Let $V^{\prime}=\{v_{1},\ldots,v_{k}\}$ be the set of vertices visited by the search.
Then, the answer to our original problem is in the affirmitive if and only if $V^{\prime}$ is a proper subset of $V$.
Example
Let's apply the algorithm to the matrix
$$
A=\begin{pmatrix}0 & 0 & 7 & 0 & 0\\
0 & 0 & 0 & 0 & 3\\
5 & 0 & 0 & 1 & 0\\
0 & 0 & 2 & 0 & 0\\
0 & 1 & 0 & 0 & 0
\end{pmatrix}.
$$
Let's run the search algorithm:


*

*Pick $v_{1}=1$ corresponding to the first row.

*The only nonzero entry in this row is $a_{v_{1}3} = 7$ so we pick $v_{2}=3$ as the next row to visit.

*The only nonzero entries in this row are $a_{v_{2}1} = 5$ and $a_{v_{2}4} = 1$. We have already visited the first row so we pick $v_{3}=4$ as the next row to visit.

*The only nonzero entry in this row is $a_{v_{3} 3} = 2$. We have already visited the third row and hence the search terminates.

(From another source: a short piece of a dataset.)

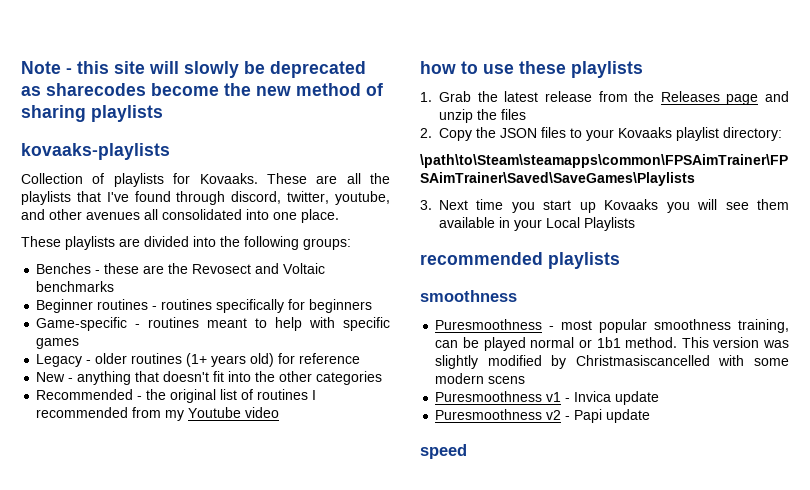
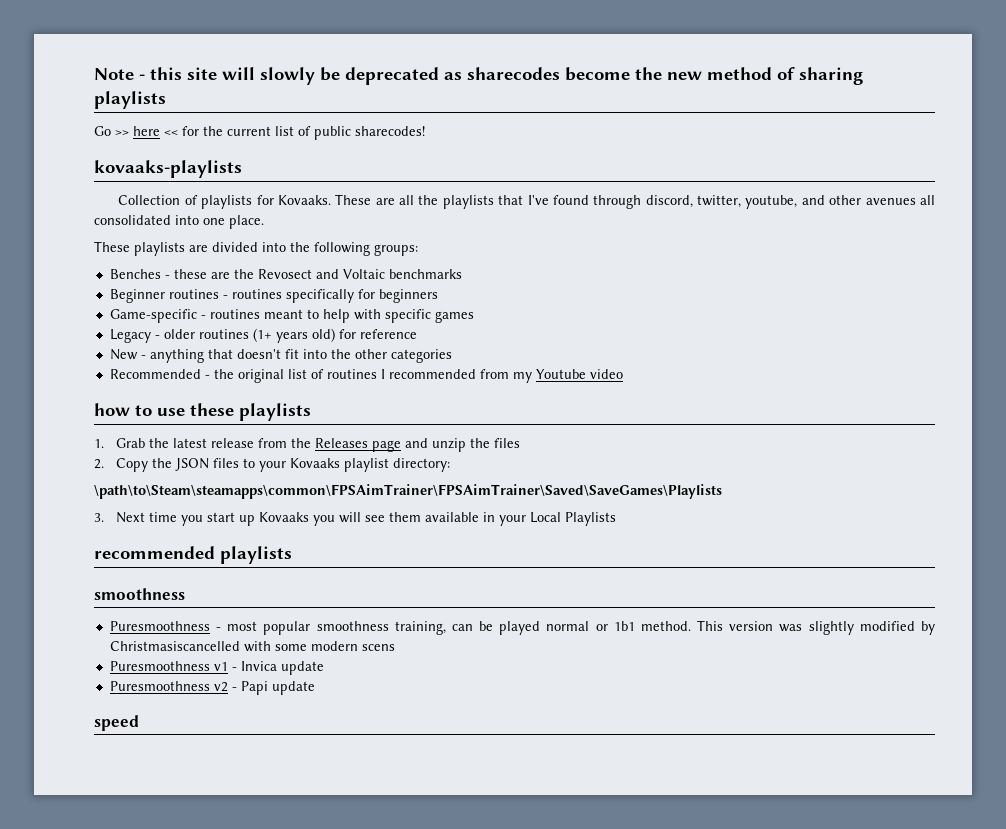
(163, 113) none -> [94,126,425,140] // Go >> here << for the current list of public sharecodes!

The final vertex set is $V^{\prime}=\{v_1,v_2,v_3\}=\{1,3,4\}$.
Next, make any permutation matrix that satisfies $p_{1v_{1}}=p_{2v_{2}}=p_{3v_{3}}=1$.
For example, we could take
$$
P=\begin{pmatrix}1 & 0 & 0 & 0 & 0\\
0 & 0 & 1 & 0 & 0\\
0 & 0 & 0 & 1 & 0\\
0 & 1 & 0 & 0 & 0\\
0 & 0 & 0 & 0 & 1
\end{pmatrix}.
$$
You can check that $PAP^{\intercal}$ has two diagonal blocks:
$$
PAP^{\intercal}=\begin{pmatrix}0 & 7 & 0 & 0 & 0\\
5 & 0 & 1 & 0 & 0\\
0 & 2 & 0 & 0 & 0\\
0 & 0 & 0 & 0 & 3\\
0 & 0 & 0 & 1 & 0
\end{pmatrix}.
$$
MATLAB implementation
The code below can be used to make the matrix P described above from an input matrix A. Just call perm_mat_to_make_block_diag(A).
Note: I don't have access to MATLAB and GNU Octave has not implemented the breadth-first search function bfsearch, so I was unable to test the code below. If someone could test it for me, that would be great.
function P = perm_mat_to_make_block_diag(A)
    % Make the undirected adjacency graph for A.
    nonzero = A != 0;
    adjacency = nonzero + nonzero';
    G = graph(A);

    % Perform breadth-first search.
    v_1 = 1;
    V_prime = bfsearch(G, v_1);
    n = length(A);
    if length(V_prime) == n
        error('Input is not permutation-similar to a block-diagonal matrix.');
    end

    % Make the permutation matrix.
    i = (1:n)';
    V_prime_complement = setdiff(i, V_prime);
    j = [V_prime; V_prime_complement];
    P = sparse(i, j, ones(n, 1), n, n);
end

A: The Dulmage-Mendelsohn decomposition (dmperm in MATLAB) can be used to do this for symmetric matrices (or just turn your non-symmetric matrix into a matrix of 0's and 1's with 1's replacing all non-zero entries in the original matrix.)